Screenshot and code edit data

######

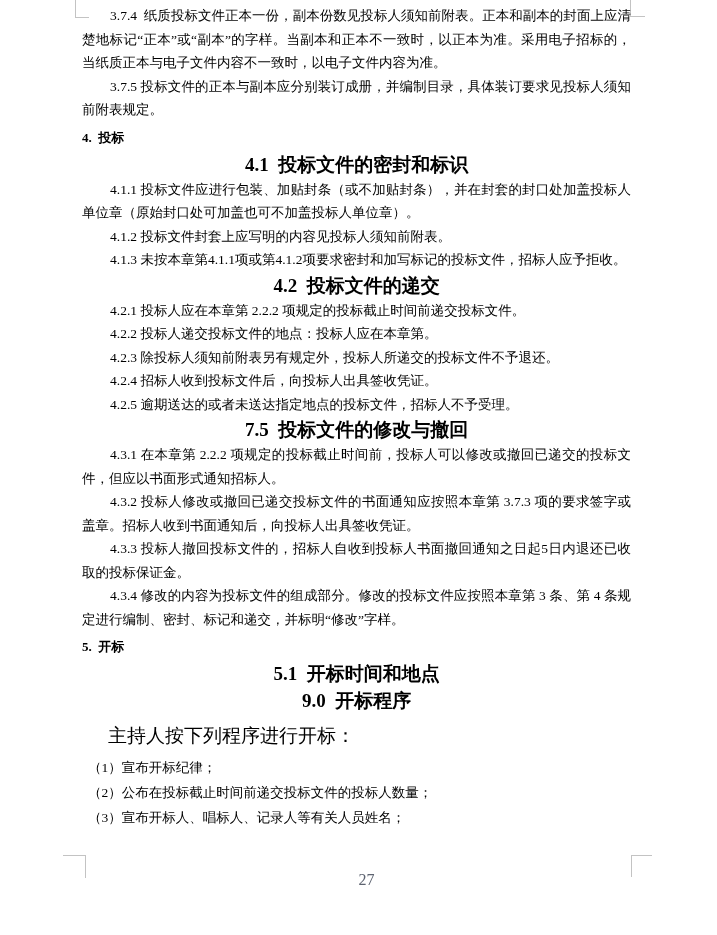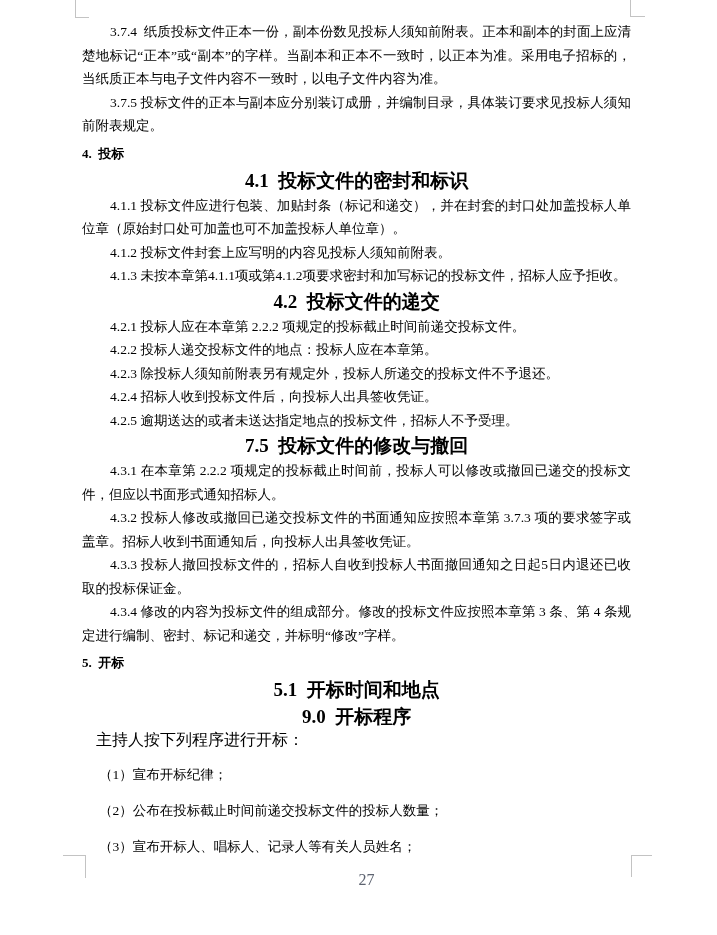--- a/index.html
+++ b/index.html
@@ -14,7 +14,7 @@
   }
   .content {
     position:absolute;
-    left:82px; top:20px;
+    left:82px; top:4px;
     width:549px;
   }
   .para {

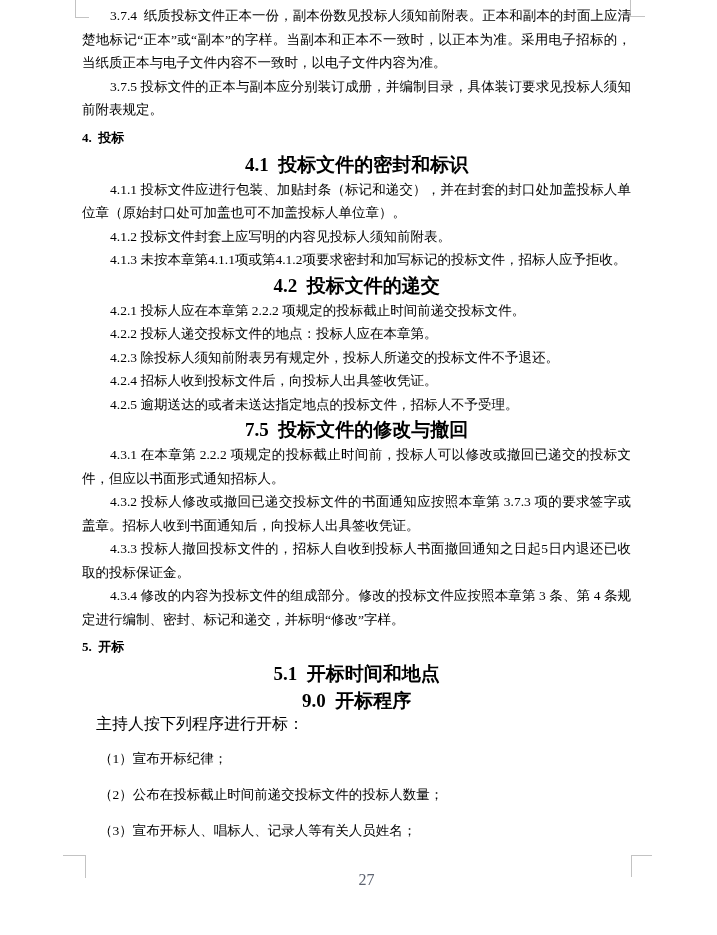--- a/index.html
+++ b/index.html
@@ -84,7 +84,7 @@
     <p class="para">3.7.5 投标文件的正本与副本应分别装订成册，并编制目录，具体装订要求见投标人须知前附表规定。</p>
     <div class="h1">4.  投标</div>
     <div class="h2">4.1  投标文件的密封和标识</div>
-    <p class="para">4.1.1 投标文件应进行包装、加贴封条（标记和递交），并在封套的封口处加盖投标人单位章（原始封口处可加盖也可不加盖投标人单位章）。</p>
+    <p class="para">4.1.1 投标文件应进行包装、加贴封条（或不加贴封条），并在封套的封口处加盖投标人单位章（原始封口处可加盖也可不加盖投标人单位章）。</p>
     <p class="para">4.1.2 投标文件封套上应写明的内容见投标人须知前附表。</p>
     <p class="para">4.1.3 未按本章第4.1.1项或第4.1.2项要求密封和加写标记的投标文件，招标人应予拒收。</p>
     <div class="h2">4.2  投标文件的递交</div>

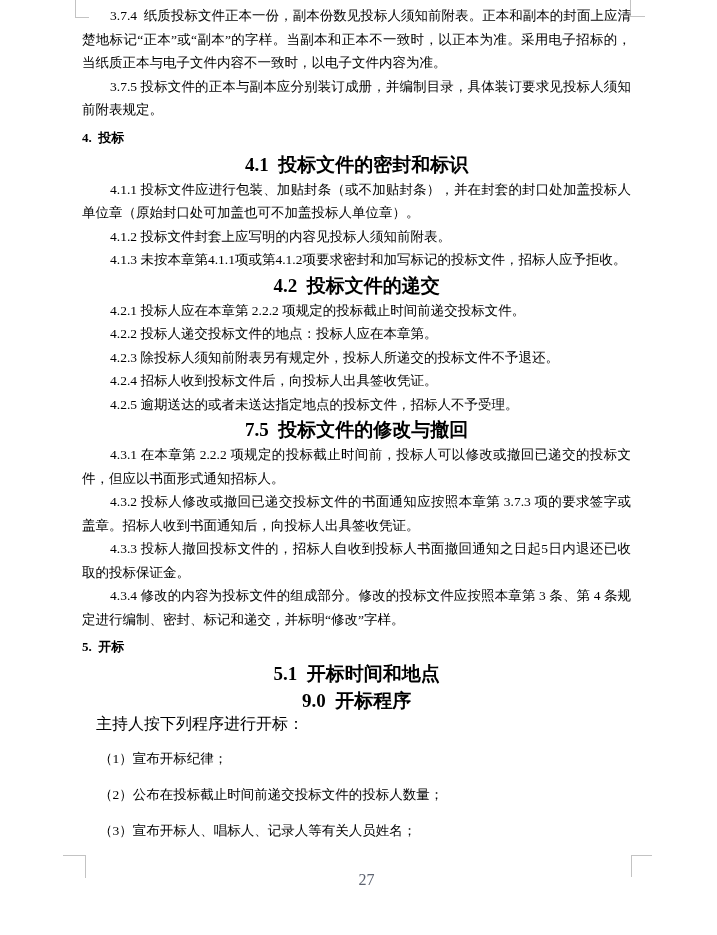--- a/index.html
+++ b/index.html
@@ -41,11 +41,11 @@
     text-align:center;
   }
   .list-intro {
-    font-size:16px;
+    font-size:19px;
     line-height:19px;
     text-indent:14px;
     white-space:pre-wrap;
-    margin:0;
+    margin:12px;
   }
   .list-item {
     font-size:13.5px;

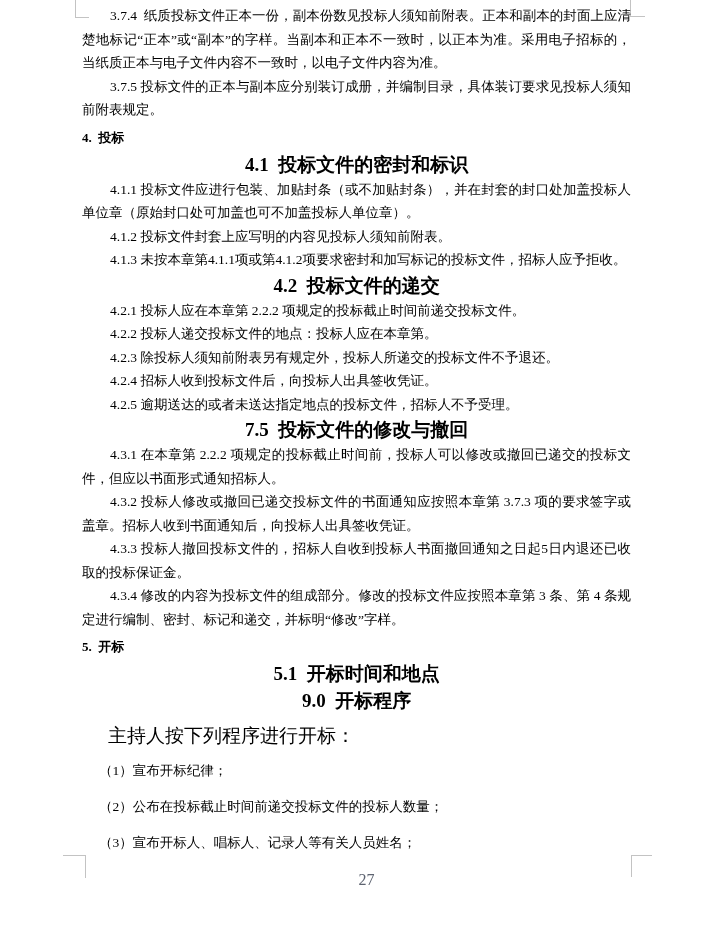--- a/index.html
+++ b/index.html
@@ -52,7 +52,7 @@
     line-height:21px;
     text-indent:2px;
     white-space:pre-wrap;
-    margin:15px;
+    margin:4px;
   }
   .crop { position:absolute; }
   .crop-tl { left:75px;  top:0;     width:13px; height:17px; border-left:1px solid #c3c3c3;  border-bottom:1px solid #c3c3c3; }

######

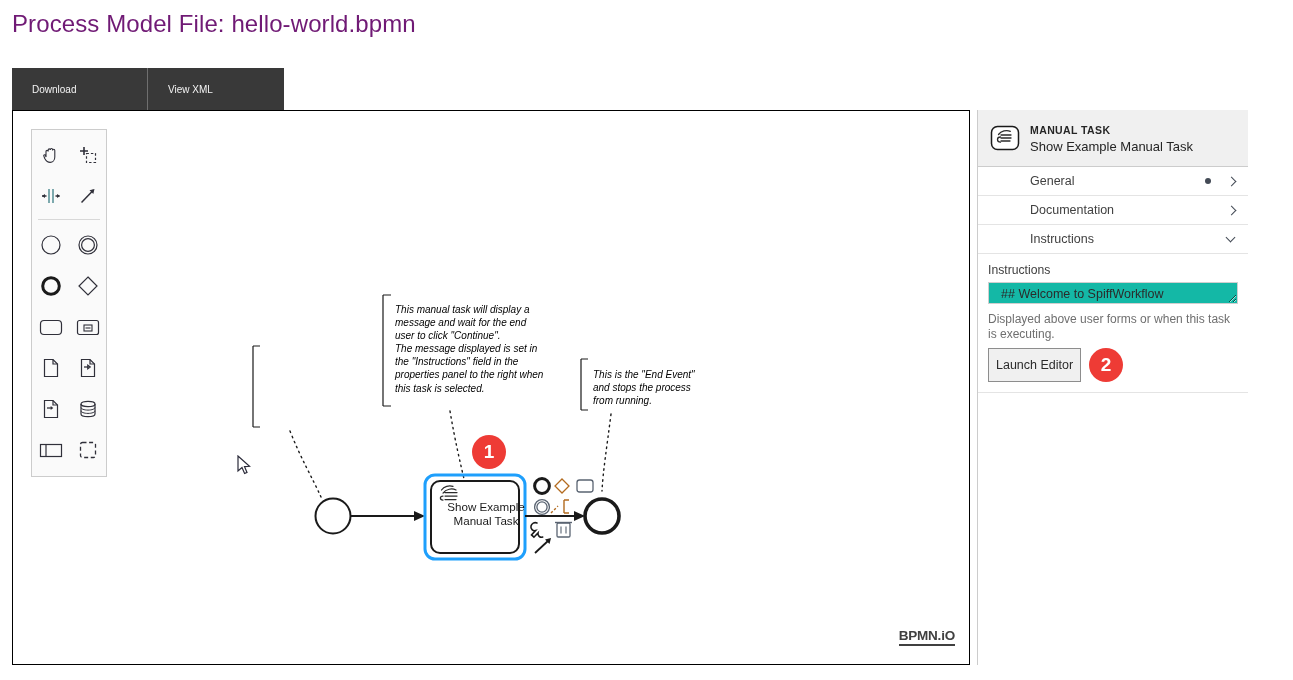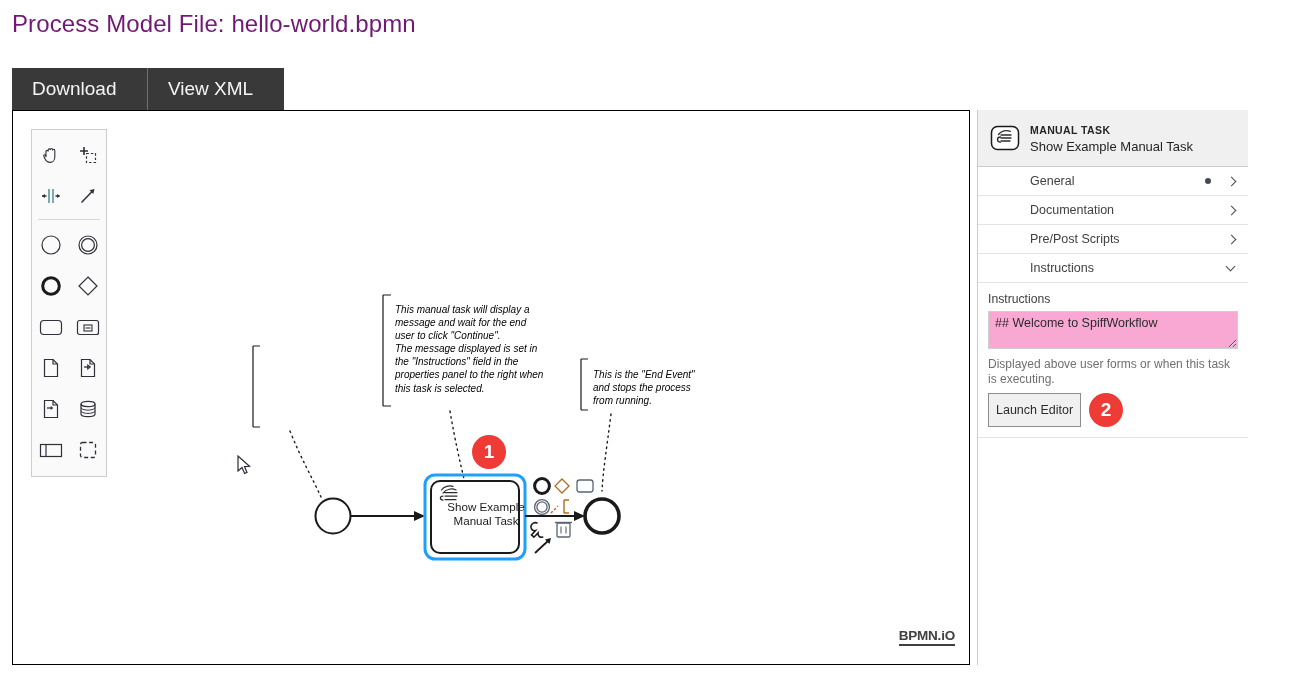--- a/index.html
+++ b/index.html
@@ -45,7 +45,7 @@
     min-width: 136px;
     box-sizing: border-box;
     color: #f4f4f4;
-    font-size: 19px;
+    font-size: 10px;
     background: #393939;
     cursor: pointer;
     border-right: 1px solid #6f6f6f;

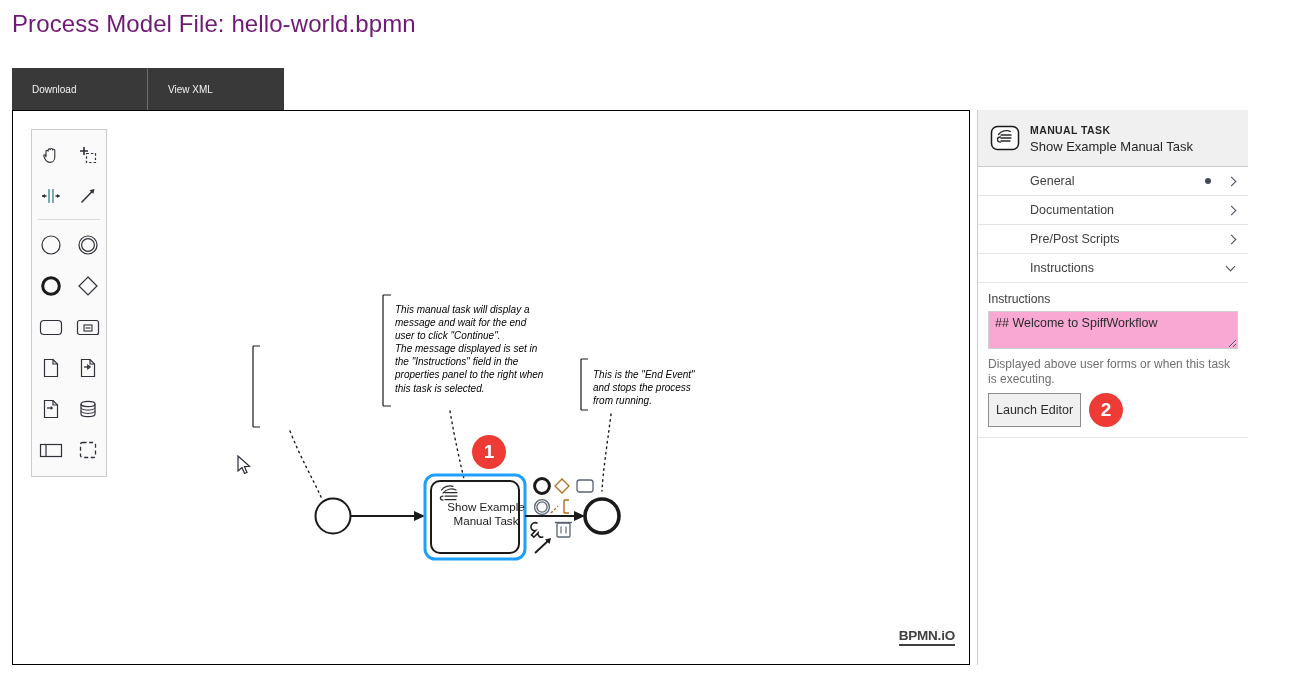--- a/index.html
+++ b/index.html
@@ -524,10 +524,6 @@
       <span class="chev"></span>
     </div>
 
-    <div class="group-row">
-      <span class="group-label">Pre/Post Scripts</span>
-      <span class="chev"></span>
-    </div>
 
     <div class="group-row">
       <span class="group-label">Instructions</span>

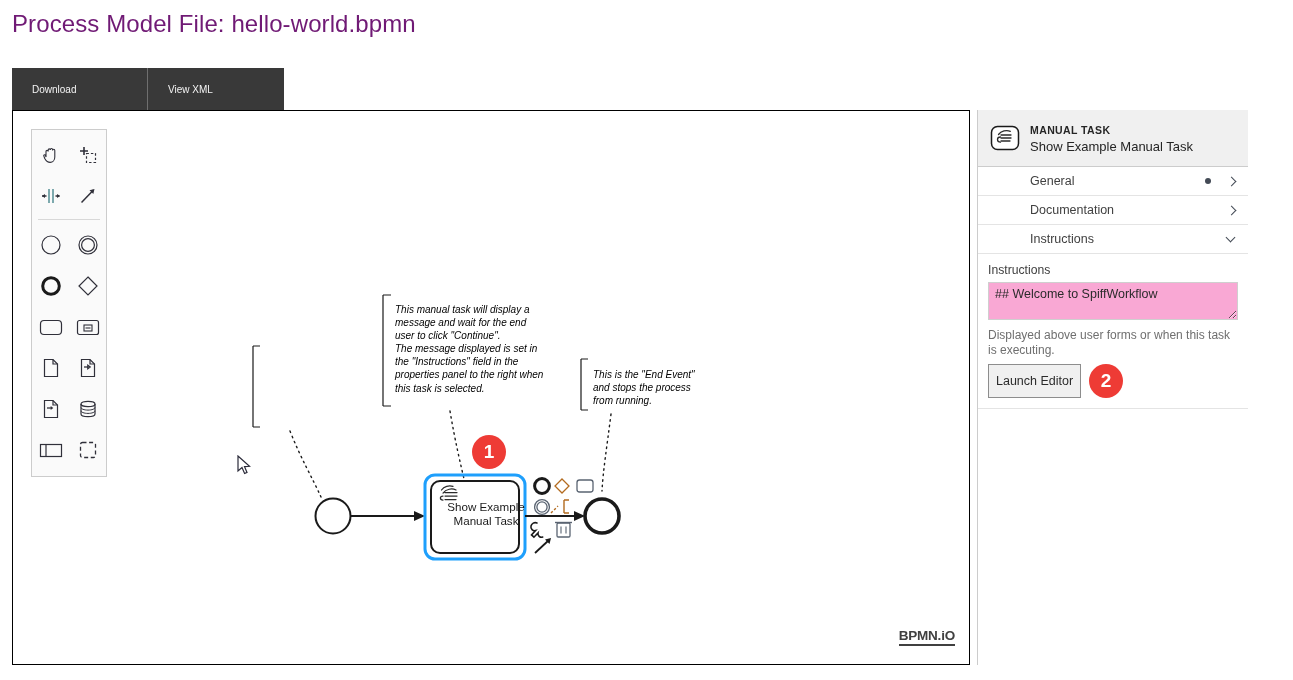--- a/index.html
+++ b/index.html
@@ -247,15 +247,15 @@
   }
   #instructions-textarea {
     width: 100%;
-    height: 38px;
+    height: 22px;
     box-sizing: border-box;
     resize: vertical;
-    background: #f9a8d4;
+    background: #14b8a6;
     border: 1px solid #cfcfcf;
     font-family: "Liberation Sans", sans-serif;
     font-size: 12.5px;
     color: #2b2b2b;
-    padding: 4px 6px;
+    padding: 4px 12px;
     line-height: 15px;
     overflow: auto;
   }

######

Exercise description
Copy each line of the records that has "border" in it.

Reply
   .crop-tl { left:75px;  top:0;     width:13px; height:17px; border-left:1px solid #c3c3c3;  border-bottom:1px solid #c3c3c3; }
     box-sizing: border-box;
     border-right: 1px solid #6f6f6f;
     box-sizing: border-box;
     border: 1px solid #cfcfcf;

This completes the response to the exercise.